> EXERCISE DESCRIPTION
Each line below from the one containing "order number: W5683974 -> W5683774" through the one containing "total: 1938.87 -> 1809.90" should be output exactly as it stands, and no other line should appear.

> ENTRIES PROVIDED
---

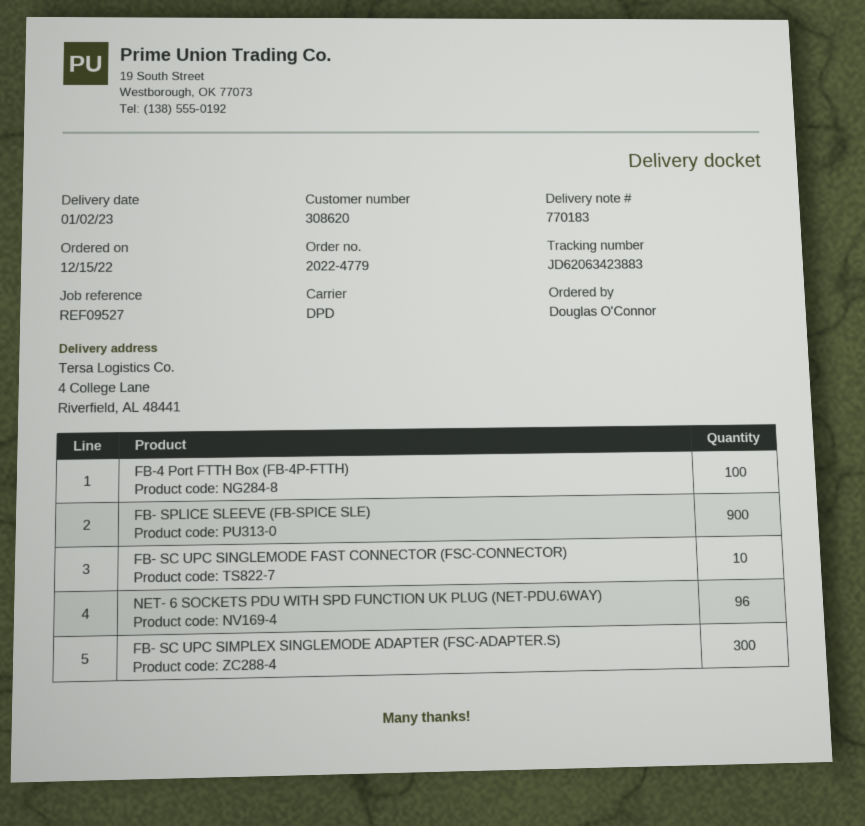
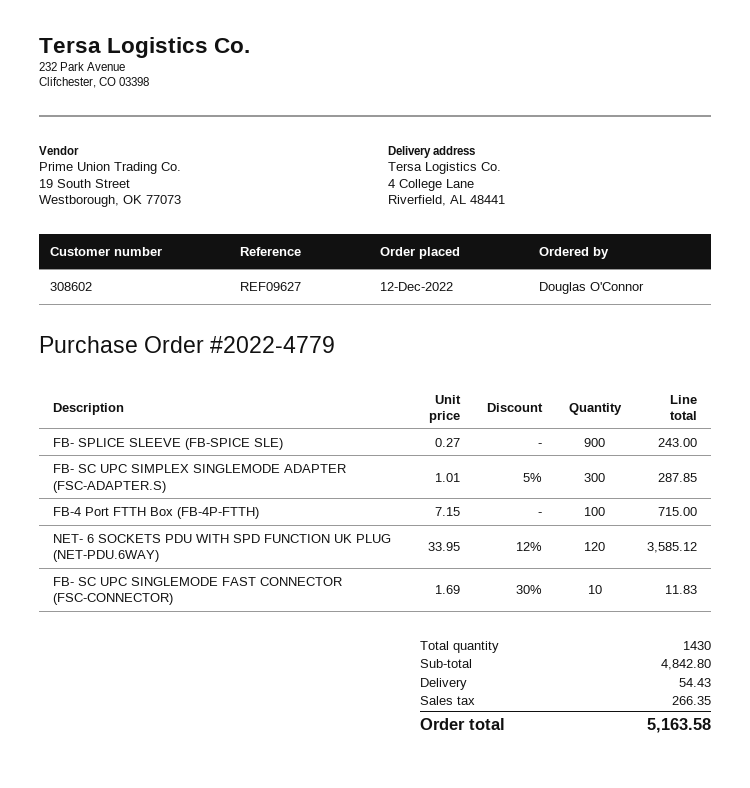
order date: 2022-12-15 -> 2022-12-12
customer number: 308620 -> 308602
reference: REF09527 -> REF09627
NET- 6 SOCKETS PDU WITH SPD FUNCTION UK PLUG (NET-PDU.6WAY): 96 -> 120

---

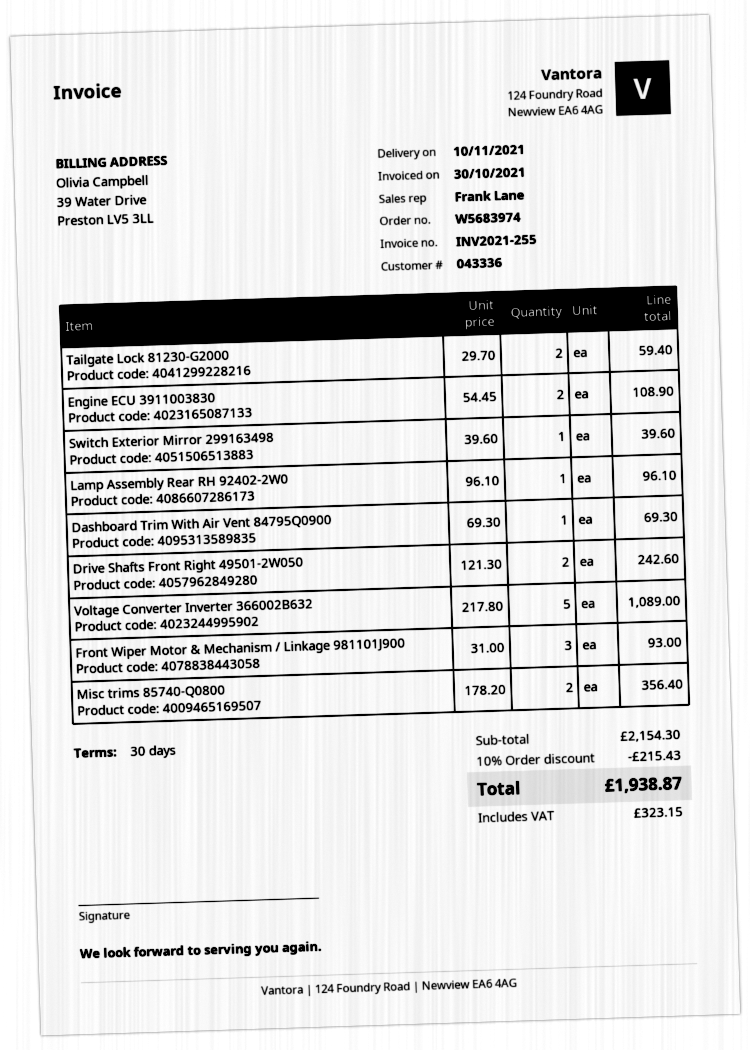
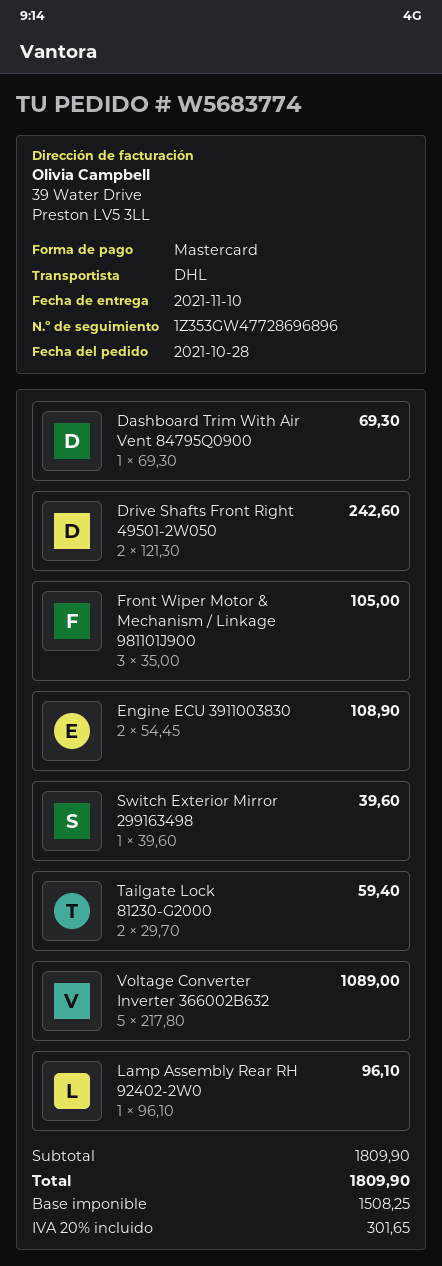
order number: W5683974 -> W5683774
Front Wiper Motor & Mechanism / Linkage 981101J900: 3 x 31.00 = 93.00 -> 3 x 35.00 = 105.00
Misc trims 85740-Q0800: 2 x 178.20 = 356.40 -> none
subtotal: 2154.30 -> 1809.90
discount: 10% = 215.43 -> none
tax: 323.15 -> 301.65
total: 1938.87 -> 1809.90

---

> RESULT OF THIS TASK
order number: W5683974 -> W5683774
Front Wiper Motor & Mechanism / Linkage 981101J900: 3 x 31.00 = 93.00 -> 3 x 35.00 = 105.00
Misc trims 85740-Q0800: 2 x 178.20 = 356.40 -> none
subtotal: 2154.30 -> 1809.90
discount: 10% = 215.43 -> none
tax: 323.15 -> 301.65
total: 1938.87 -> 1809.90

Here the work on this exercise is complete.